The Bible and the rosary are not props for police operations of any kind.
For officials of the Catholic Bishops’ Conference of the Philippines (CBCP), the plan of the Eastern Police District (EPD) for its officers to carry Bibles and rosaries while convincing drug users and pushers to surrender is just “theatrics” and “exaggeration.”
“Bringing those religious items during police operations is good only for theatrics. [It is] not essentially necessary,” said Fr. Jerome Secillano, executive secretary of the CBCP’s permanent committee on public affairs.
The EPD had said seeing police officers carrying Bibles and rosaries could stop drug suspects from resisting arrest and just surrender.
But there is no known study, police or whatever, that the Bible or rosary has calming effects on addicts, whose brains, according to President Duterte, have been shrunk by drugs.
Just do your job
Instead of resorting to theatrics, Secillano said police should just do their job, but respect human rights and adhere to legal standards.
Caloocan Bishop Pablo Virgilio David said the EPD proposal was an “exaggeration.”
“They need not exaggerate it. We’re just asking them to abide by our laws,” said David, vice president of the CBCP.
David said the Philippine National Police should focus its efforts on resolving extrajudicial killings in the Duterte administration’s war on drugs.
On Monday, the PNP relaunched “Oplan Tokhang,” an operation where police knock at the doors of drug users and suspected drug pushers and convince them to surrender.
Tokhang had been suspended twice because of thousands of deaths in law-enforcement operations against narcotics, forcing President Duterte to demote the PNP from the lead role in the drug war.
This time, Tokhang comes under new guidelines to win public trust, including limiting police visits to daytime, participation by village officials and presence of journalists, though not carrying Bibles and rosaries.

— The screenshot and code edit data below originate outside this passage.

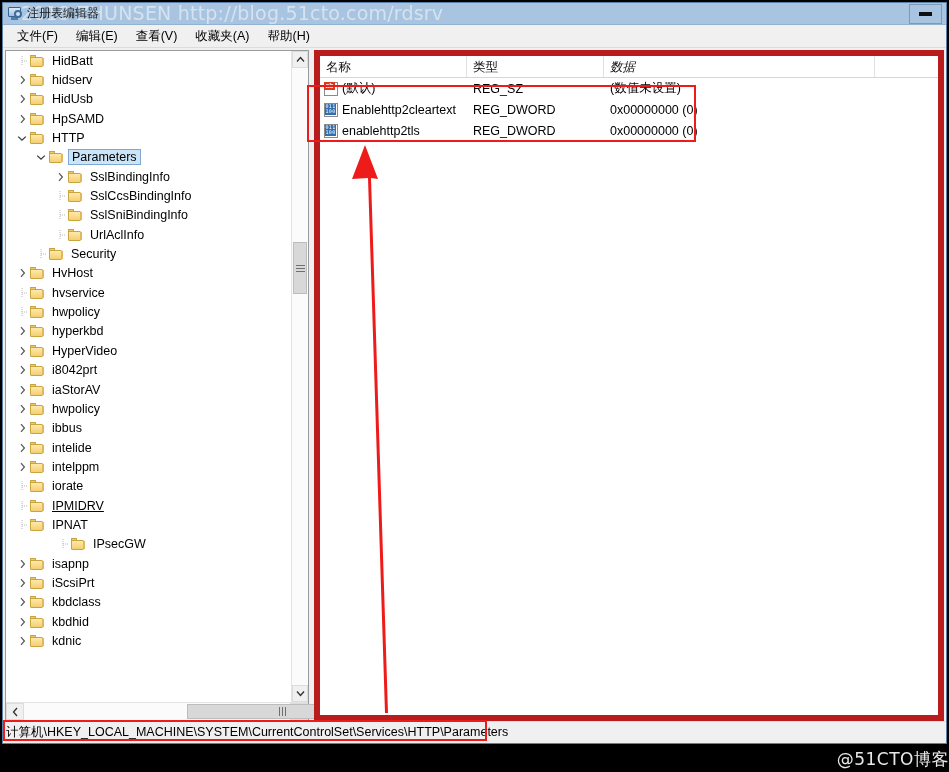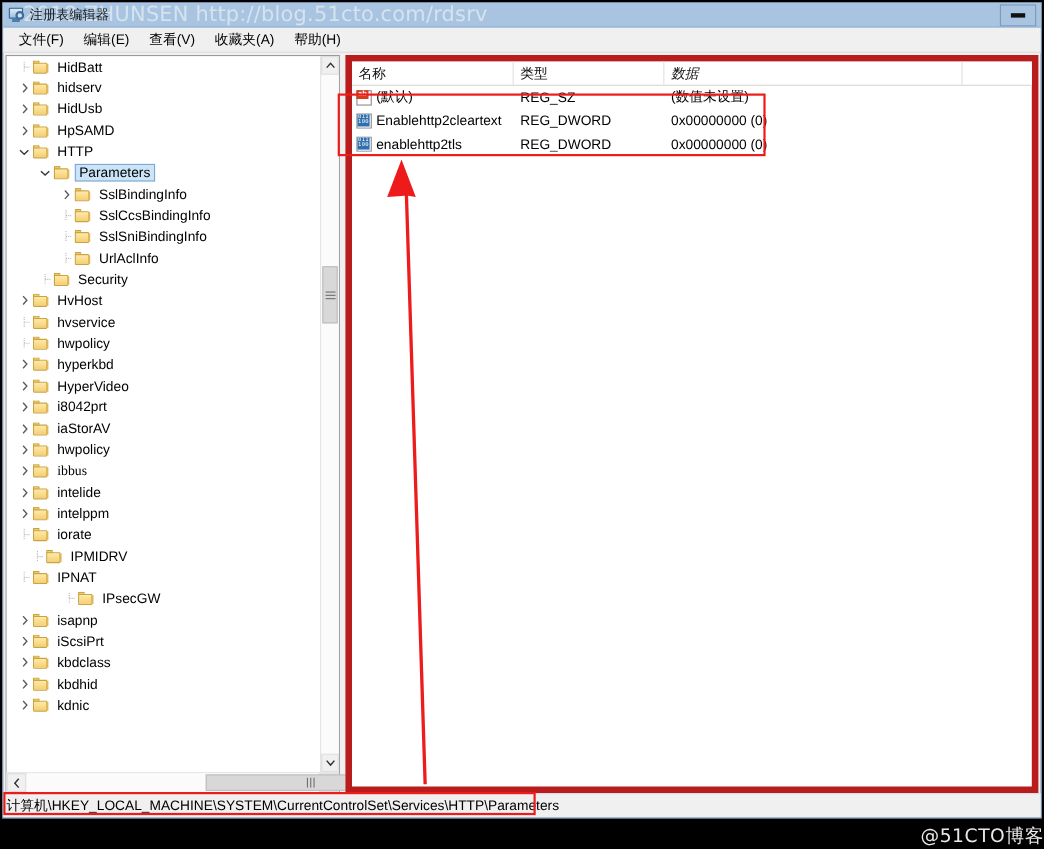--- a/index.html
+++ b/index.html
@@ -653,21 +653,21 @@
                     <path d="M2 1.2 L5.4 5 L2 8.8" fill="none" stroke="#5a5a5a" stroke-width="1.25"></path>
                   </svg>
                 </span>
                 <span class="folder">
                   <span class="tab"></span>
                   <span class="bodyf"></span>
                   <span class="edge"></span>
                 </span>
                 <span class="tlabel">hwpolicy</span>
               </div>
-              <div class="tnode" style="padding-left: 8px; font-family: Liberation Serif, serif;">
+              <div class="tnode" style="padding-left: 8px;">
                 <span class="twist">
                   <svg width="7" height="10" viewBox="0 0 7 10">
                     <path d="M2 1.2 L5.4 5 L2 8.8" fill="none" stroke="#5a5a5a" stroke-width="1.25"></path>
                   </svg>
                 </span>
                 <span class="folder">
                   <span class="tab"></span>
                   <span class="bodyf"></span>
                   <span class="edge"></span>
                 </span>
@@ -705,21 +705,21 @@
                     <path d="M5 0 L5 10 M5 5 L10 5" stroke="#b6b6b6" stroke-width="1" stroke-dasharray="1,1" fill="none"></path>
                   </svg>
                 </span>
                 <span class="folder">
                   <span class="tab"></span>
                   <span class="bodyf"></span>
                   <span class="edge"></span>
                 </span>
                 <span class="tlabel">iorate</span>
               </div>
-              <div class="tnode" style="padding-left: 20px;">
+              <div class="tnode" style="padding-left: 8px; text-decoration: underline;">
                 <span class="twist">
                   <svg width="10" height="10" viewBox="0 0 10 10">
                     <path d="M5 0 L5 10 M5 5 L10 5" stroke="#b6b6b6" stroke-width="1" stroke-dasharray="1,1" fill="none"></path>
                   </svg>
                 </span>
                 <span class="folder">
                   <span class="tab"></span>
                   <span class="bodyf"></span>
                   <span class="edge"></span>
                 </span>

There were no killings on the first two days but an alleged drug pusher was killed in what police reported as a gunfight with officers in Pasig City.
No drugs in Makati?
In Makati City, surprisingly, police could not find drug addicts and pushers. That’s because the city is not on the PNP watch list for Metro Manila.
“According to the list given by the (PNP) Directorate for Intelligence, there are zero [drug suspects] left. Either they had been nabbed, surrendered, or left Makati,” Senior Supt. Gerardo Umayao, Makati police chief, said on Thursday.
Chief Supt. Tomas Apolinario Jr., Southern Police District director, confirmed that the watch list did not include Makati, but that would not preclude other law-enforcement operations involving drugs.
He said there was a procedure for uploading suspects to the watch list, which included vetting by a screening committee and validation by the Directorate for Intelligence.
The Makati police are waiting.
“We are ready for a new list to be given to us,” Umayao said.